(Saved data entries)
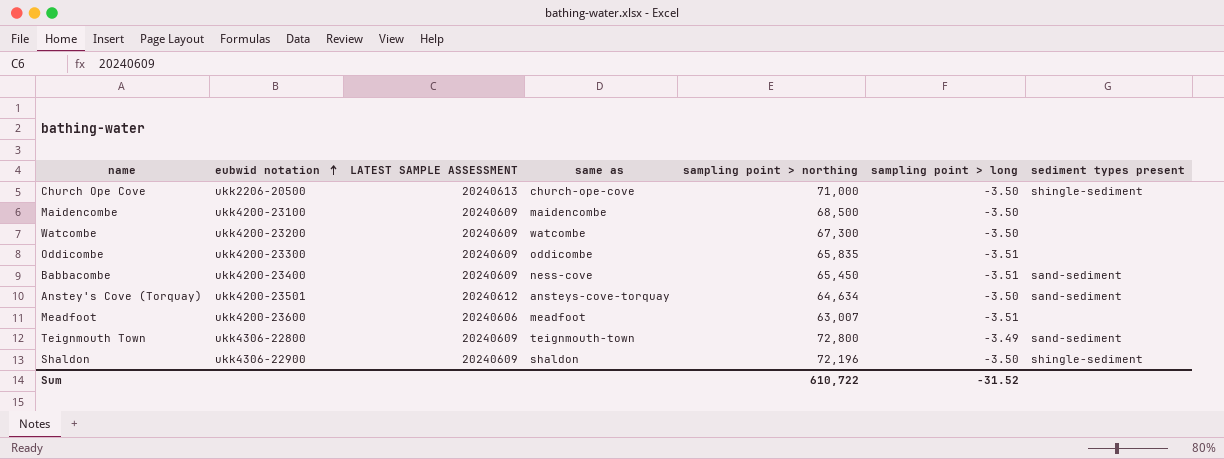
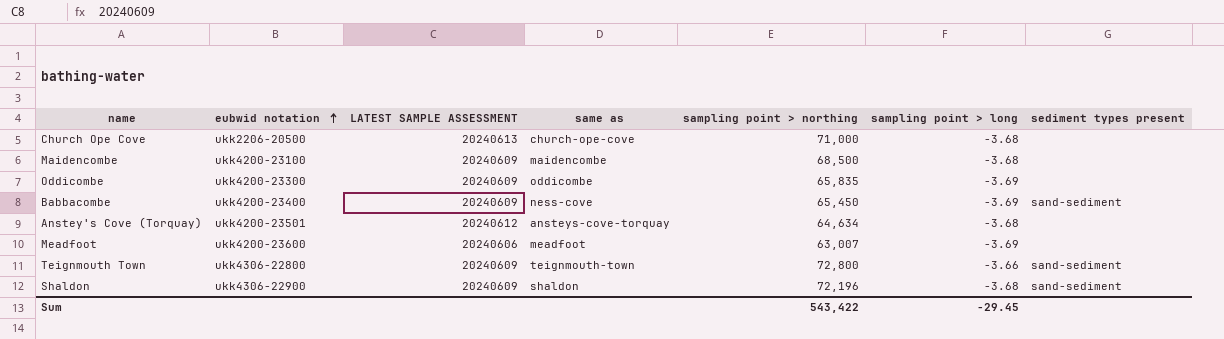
row Watcombe: ukk4200-23200 | 20240609 | watcombe | 67,300 | -3.50 | none -> none
Church Ope Cove | sampling point > long: -3.50 -> -3.68
Church Ope Cove | sediment types present: shingle-sediment -> none
Maidencombe | sampling point > long: -3.50 -> -3.68
Oddicombe | sampling point > long: -3.51 -> -3.69
Babbacombe | sampling point > long: -3.51 -> -3.69
Anstey's Cove (Torquay) | sampling point > long: -3.50 -> -3.68
Anstey's Cove (Torquay) | sediment types present: sand-sediment -> none
Meadfoot | sampling point > long: -3.51 -> -3.69
Teignmouth Town | sampling point > long: -3.49 -> -3.66
Shaldon | sampling point > long: -3.50 -> -3.68
Shaldon | sediment types present: shingle-sediment -> sand-sediment
Sum | sampling point > northing: 610,722 -> 543,422
Sum | sampling point > long: -31.52 -> -29.45

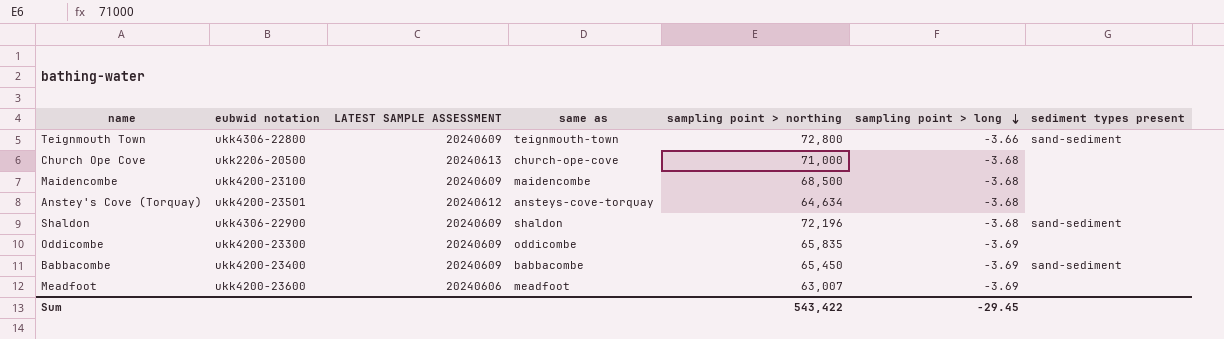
row order: eubwid notation ascending -> sampling point > long descending
Babbacombe | same as: ness-cove -> babbacombe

### Problem requirements
Produce an exact copy of the lines from the line containing "Sum | sampling point > northing: 610,722" through the last line of the records, with no pictures and no other text.

### Solution to the exercise
Sum | sampling point > northing: 610,722 -> 543,422
Sum | sampling point > long: -31.52 -> -29.45

row order: eubwid notation ascending -> sampling point > long descending
Babbacombe | same as: ness-cove -> babbacombe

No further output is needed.